Monday, March 24, 2008

Six Word Memoir

The Rules

1. Write your own six word memoir

2. Post it on your blog and include a visual illustration if you’d like

3. Link to the person that tagged you in your post and to this original post if possible so we can track it as it travels across the blogosphere

4. Tag five more blogs with links

5. And don’t forget to leave a comment on the tagged blogs with an invitation to play!

My Memoir:

Dark Into Light

Heartful Love's Sight


Umm AbdurRahman tagged me.

I tag:

Mumina
The Egyptian's Wife
TruWoman
Organic Muslimah

and uh, uh....hmmm I know 3 out of 4 of the above were already tagged, but...oh well.

Thursday, March 20, 2008

Camera Obscura

words slither



cautious



careful



ivory




possibly echos

may disappear

and everything


beautiful

again.



















Waiting, pixelated


cringing worn-teeth wounds


shiver on shell

blasted away









rug pulled out

from under feet





measureless and therefore,


lost

Sunday, March 2, 2008

My Birthday

Today I am 30 years old.

I can't believe it. This is surreal.

I've never cared about age before; in fact, enjoyed a bit growing older, packing all those experiences under my belt.

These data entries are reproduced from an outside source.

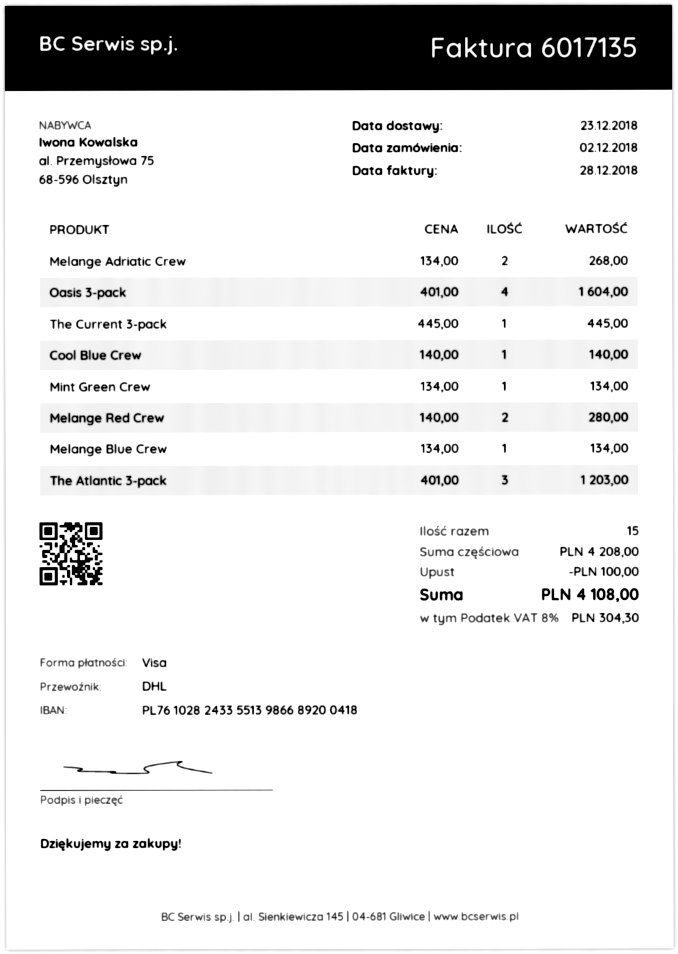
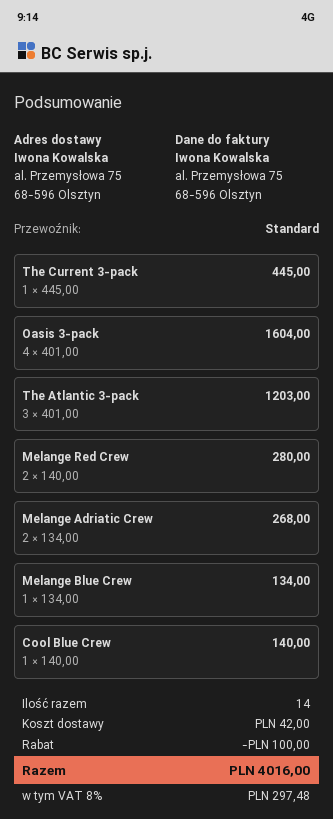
shipping method: DHL -> standard
Mint Green Crew: 1 x 134.00 = 134.00 -> none
total quantity: 15 -> 14
shipping: none -> 42.00
tax: 8% = 304.30 -> 8% = 297.48
total: 4108.00 -> 4016.00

This is a little bit...sad? It's like the end of an era. The "kid" era...even though I feel like I'm very similar to the same person I've always been....a very child-like person, if I do say so, myself. It sounds bad, but I rather enjoy being me, alhamdulileh.

So from now on, I won't be saying I'm "20-______" anymore. Which is what I've been saying for the past 10 years.

So. Weird.


It was a beautiful day though; gray, rainy, long, slow - my kind of day. :)

Thursday, February 28, 2008

Questions

A friend forwarded me these questions. I enjoyed answering them.

MEME QUESTIONS

1. What is the first movie you saw and where did you see it?

The very first movie? I can't remember - but I think the very earliest one I can remember stands out because it was the worst and I hated it: Tron. I was 5 years old, and my parents were watching it in our hotel room while we were on vacation in Sanibel Island, Florida. I remember being soooooo bored. Other than that, early, early movies that stand out are The Muppet Movie, and The Last Unicorn - both of which, I loved.

2. What television show(s) did you like in the 70's?


I was born in 1978.


3. What television show(s) did you like in the 80's?

Sesame Street, My Little Pony (this was my favorite), Care Bears, Garfield, Punky Brewster, Silver Spoons, He Man & She Ra, The Muppet Show, Fraggle Rock (other favorite), The Smurfs, The Littles, The Jetsons, Dungeons & Dragons.


4. Name as many childhood Halloween costumes as you remember.

When I was 7, I was a horse (which everyone thought was a cow, which pissed me off, and my brother got to be a "cool" devil, which pissed me off, too). I believe that costume, already a hand-me-down from my cousin Allison, was recycled for me for 2 consecutive years. Brilliant!

My very first costume was an artist, at age 2. I had a little black beret, a paint smock with bowtie, and the paint-thing with all the colors on it, with a hole for your thumb....the thing artists hold while they're painting - and a paintbrush. I was so proud - I wanted to be like my dad.

When I was 5, I was painted as some sort of weird vaudevillian clown face and taken door-to-door by my father. I was so embarrassed, because I thought I looked ugly, so I cried the entire time, and wouldn't look anyone in the eye. I have no idea what my dad thought of my reaction.

At age 6, I was Strawberry Shortcake, and wore the cheap plastic mask with tiny breathe-holes. I rememer wheezing and the whole mask covering my face with condensation, which was an extremely unpleasant sensation, but I was determined to wear it - I loved Strawberry Shortcake, man. The rest of the costume consisted of a plastic tablecloth-like sheet with a hole for my head, draped over my body and screenprinted with a Strawberry Shortcake picture.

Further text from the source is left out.